WA researchers make history by launching the first locally built satellite into space

WA researchers make history by launching the first locally built satellite into space

With a device the size of a vegemite sandwich, a tiny number of Perth researchers has created Western Australian history. The Binar-1 satellite was deployed into orbit on a SpaceX Dragon spaceship from NASA’s Kennedy Space Center in Florida (Perth time). The craft will now go to International Space Station (ISS), where the astronauts will release the spacecraft into the low-Earth orbit.

It is the first time a satellite built in Washington has been deployed into orbit. The device’s director, Phil Bland of the Space Science Technology Centre of Curtin University, insists it won’t be the last. “You can’t succeed in space unless you can fly stuff,” Mr Bland added. “So, we’re inventing the technology that will enable us to soar all the time.” The Binar team hopes to deploy at least seven tiny spacecraft to demonstrate that its technology works within the next two years. If it happens, it will have a significant impact on Western Australians’ ability to acquire space.

Approximately a hundred people gathered in Yagan Square to witness a live stream of the deployment. However, the launch was canceled due to inclement weather in Florida. While you might hope for the best, failure is a reality for those who work in the industry. “Space is extremely difficult; your first try has a high failure rate,” Professor Bland remarked. “So, if it turns on, that’s terrific; if we get images back, that’s even better.”

The spacecraft was successfully launched around 3:15 p.m. Perth time on August 29, to the delight of the dozens of people who returned to Yagan Square. The spacecraft will linger in orbit for nearly 18 months, taking photographs of WA as well as the stars with two cameras.
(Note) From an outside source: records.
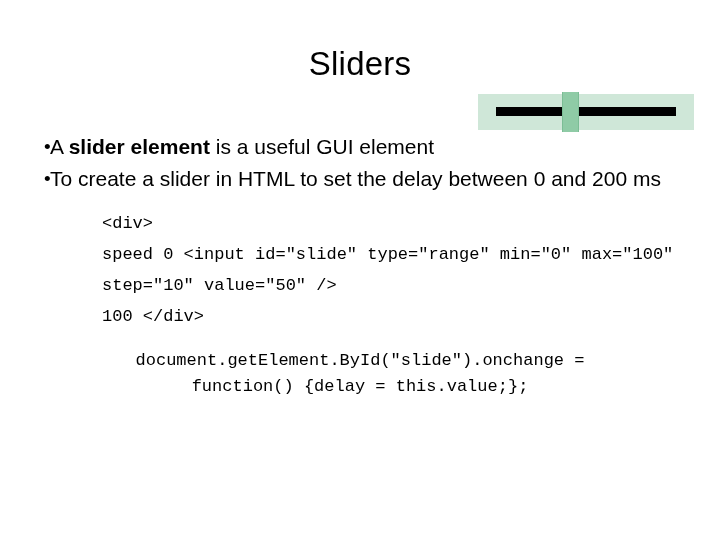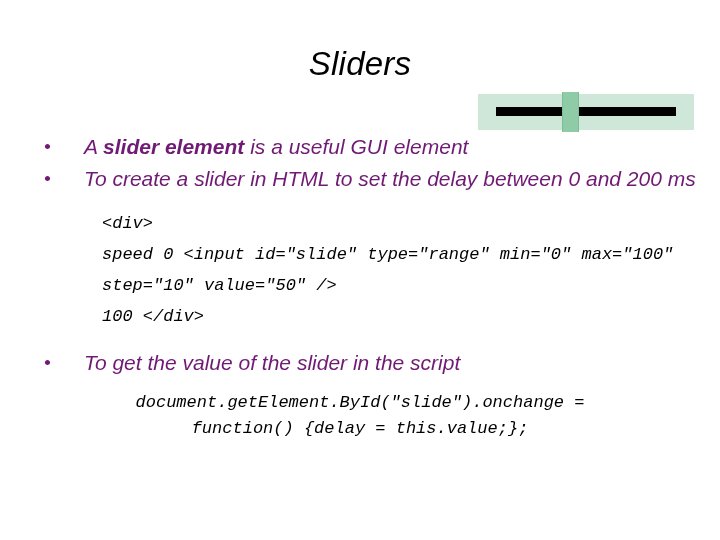--- a/index.html
+++ b/index.html
@@ -14,21 +14,20 @@
     color: #000000;
     overflow: hidden;
     position: relative;
   }
 
   .slide {
     position: relative;
     width: 720px;
     height: 464px;
     box-sizing: border-box;
-    font-style: italic;
   }
 
   .slide-title {
     position: absolute;
     top: 44px;
     left: 0;
     width: 720px;
     text-align: center;
     font-size: 33px;
     font-weight: normal;
@@ -82,23 +81,23 @@
   ul.bullets {
     list-style: none;
     margin: 0;
     padding: 0;
   }
 
   li.bullet {
     position: relative;
     font-size: 21px;
     line-height: 30px;
-    padding-left: 84px;
+    padding-left: 50px;
     margin: 0 0 2px 0;
-    color: #701a75;
+    color: #000000;
   }
   li.bullet::before {
     content: "\2022";
     position: absolute;
     left: 44px;
     top: 0;
     font-size: 19px;
     line-height: 30px;
   }
   li.bullet b {
@@ -147,25 +146,20 @@
       </li>
       <li class="bullet">
         <span>To create a slider in HTML to set the delay between 0 and 200 ms</span>
       </li>
     </ul>
 
     <div class="code-block">&lt;div&gt;
 speed 0 &lt;input id="slide" type="range" min="0" max="100" step="10" value="50" /&gt;
 100 &lt;/div&gt;</div>
 
-    <ul class="bullets">
-      <li class="bullet">
-        <span>To get the value of the slider in the script</span>
-      </li>
-    </ul>
 
     <div class="code-center">
       <div>document.getElement.ById("slide").onchange =</div>
       <div>function() {delay = this.value;};</div>
     </div>
   </div>
 
 </div>
 
 </body></html>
Binar-1 differs from other satellites in that its essential operations are all controlled by one circuit board designed by the team and housed in a 10-centimetre-long cube on each side. He explained, “It implies that even in something that massive, we’ve got plenty of room for the payload for the things that you really want the satellite to do.”
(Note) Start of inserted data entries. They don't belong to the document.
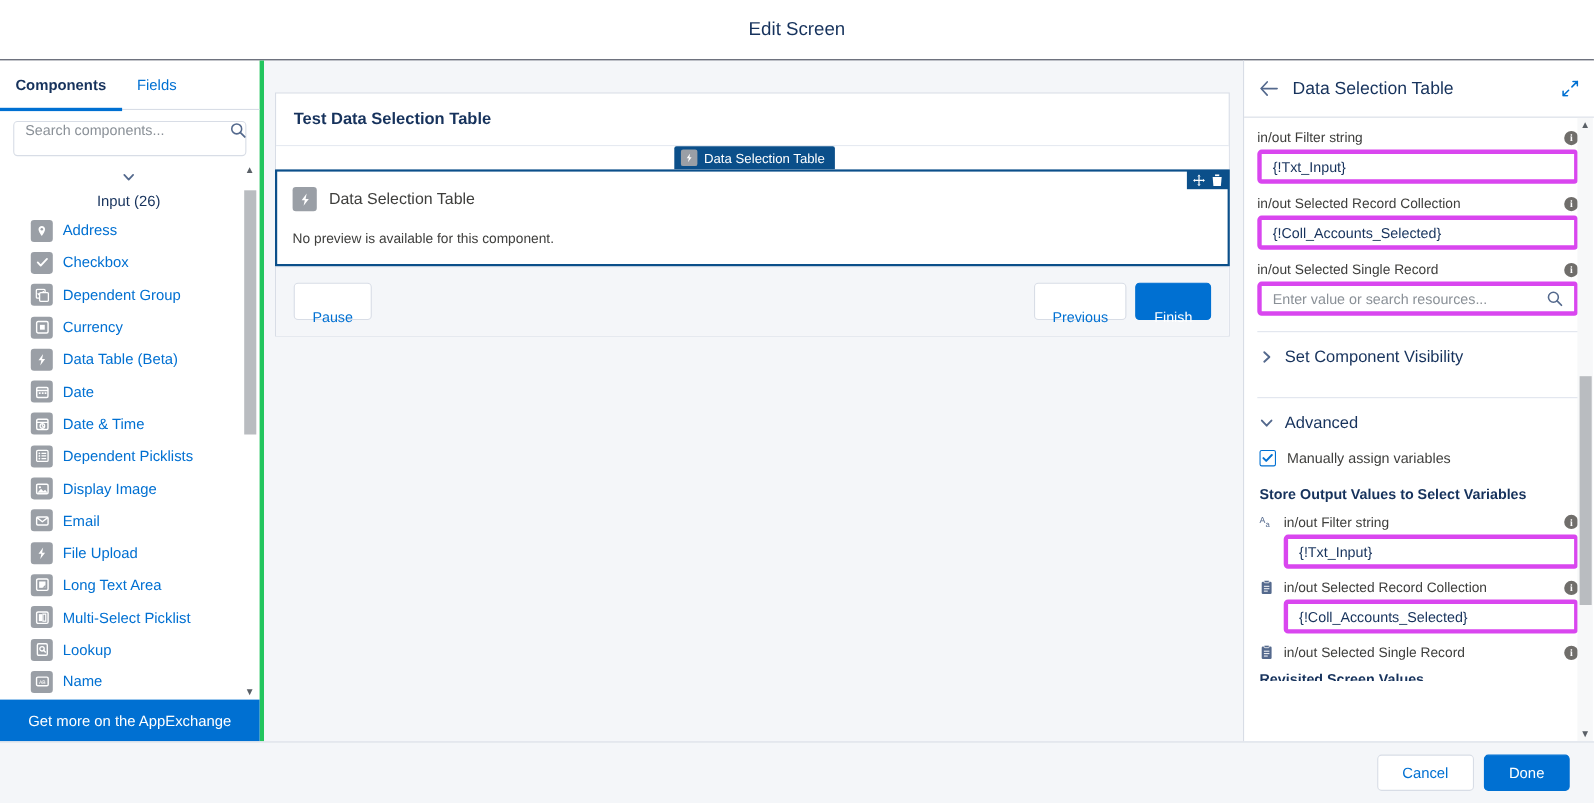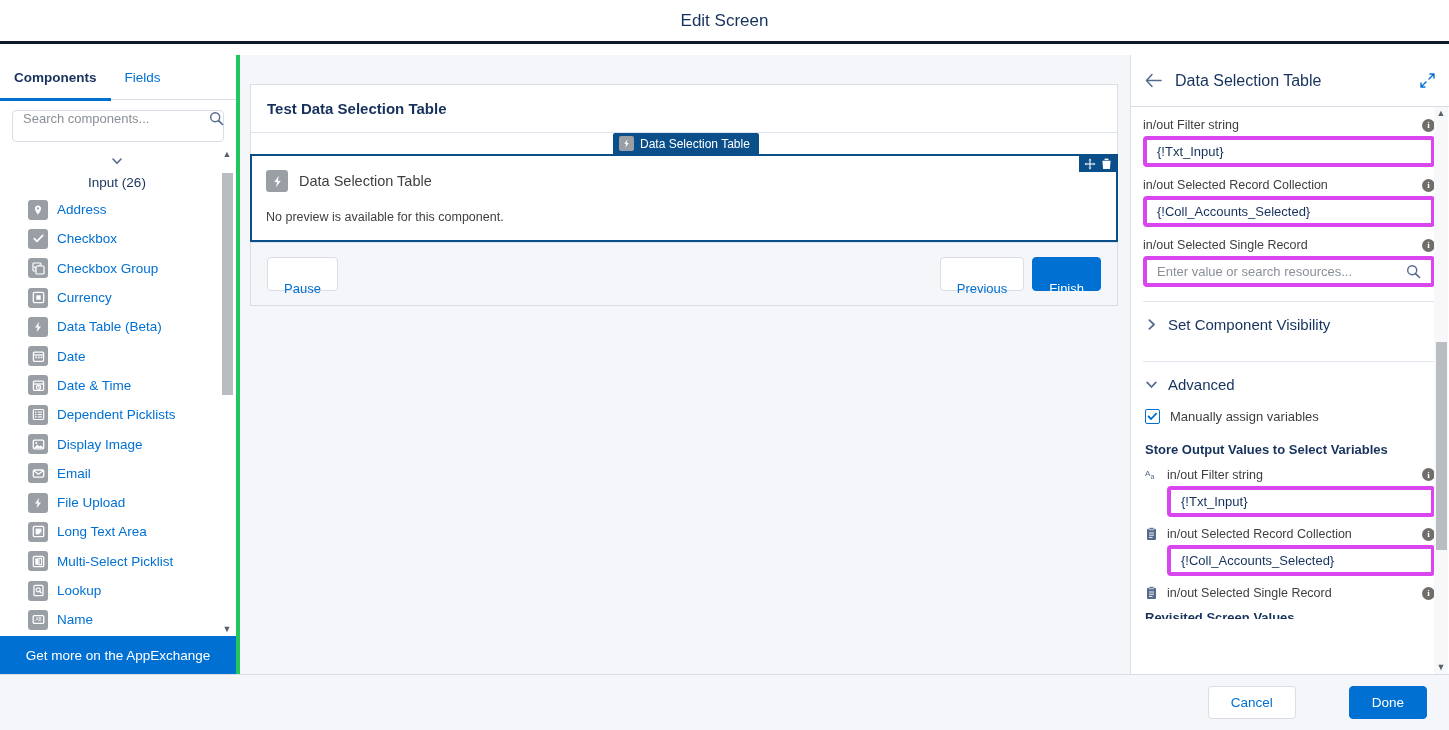--- a/index.html
+++ b/index.html
@@ -9,22 +9,22 @@
     width: 1449px; height: 730px;
     overflow: hidden;
     font-family: "Liberation Sans", sans-serif;
     background: #ffffff;
     color: #16325c;
   }
   .app { position: relative; width: 1449px; height: 730px; background:#fff; }
 
   
   .top-header {
-    position: absolute; left:0; top:0; width:1449px; height:44px;
-    background:#ffffff; border-bottom:3px solid #0f172a;
+    position: absolute; left:0; top:0; width:1449px; height:55px;
+    background:#ffffff; border-bottom:1px solid #0f172a;
     display:flex; align-items:center; justify-content:center;
   }
   .top-header .title { font-size:17px; color:#16325c; font-weight:400; }
 
   
   .sidebar {
     position:absolute; left:0; top:55px; width:240px; height:619px;
     background:#ffffff; border-right:4px solid #22c55e;
     display:flex; flex-direction:column;
   }
@@ -199,21 +199,21 @@
   .rp-scroll .track { flex:1; width:11px; position:relative; }
   .rp-scroll .thumb { position:absolute; left:0; width:11px; background:#b9bcc0; }
 
   
   .bottom-bar {
     position:absolute; left:0; top:674px; width:1449px; height:56px;
     background:#f4f6f9; border-top:1px solid #d8dde6;
     display:flex; align-items:center; justify-content:flex-end; gap:9px;
     padding-right:22px;
   }
-  .bottom-bar .btn { height:33px; line-height:31px; padding:0 22px; font-size:13.5px;margin-left:44px; }
+  .bottom-bar .btn { height:33px; line-height:31px; padding:0 22px; font-size:13.5px; }
 </style>
 </head>
 <body>
 
 <div class="app">
 
   <div class="top-header">
     <div class="title">Edit Screen</div>
   </div>
 
@@ -267,21 +267,21 @@
       </div>
 
       <div class="sb-item">
         <span class="ico">
           <svg width="13" height="13" viewBox="0 0 13 13">
               <rect x="1" y="1" width="8" height="8" rx="1" fill="none" stroke="#fff" stroke-width="1.2"></rect>
               <path d="M2.6 5 L4.2 6.7 L7.4 3.1" fill="none" stroke="#fff" stroke-width="1.2" stroke-linecap="round" stroke-linejoin="round"></path>
               <rect x="4" y="4" width="8" height="8" rx="1" fill="#9a9fa6" stroke="#fff" stroke-width="1.2"></rect>
             </svg>
         </span>
-        <span>Checkbox Group</span>
+        <span>Dependent Group</span>
       </div>
 
       <div class="sb-item">
         <span class="ico">
           <svg width="13" height="13" viewBox="0 0 13 13">
               <rect x="1.3" y="1.3" width="10.4" height="10.4" rx="1.4" fill="none" stroke="#fff" stroke-width="1.3"></rect>
               <rect x="4.3" y="4.3" width="4.4" height="4.4" fill="#fff"></rect>
             </svg>
         </span>
         <span>Currency</span>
“So if we figure out how it works and validate it, we’ll be able to develop far greater things.” As a result of the adjustment, each satellite is now easier to manufacture, and the most substantial cost has become the six-figure price to send it into orbit. “We’re constructing the technology that will allow us to fly all the time,” Professor Bland said. “We’ll be able to validate it; we will test that out in orbit.” “But, more importantly, we will provide payload space on all of that spacecraft to anyone in Washington who has a bridge idea, whether it’s a high school, a university, or a company.”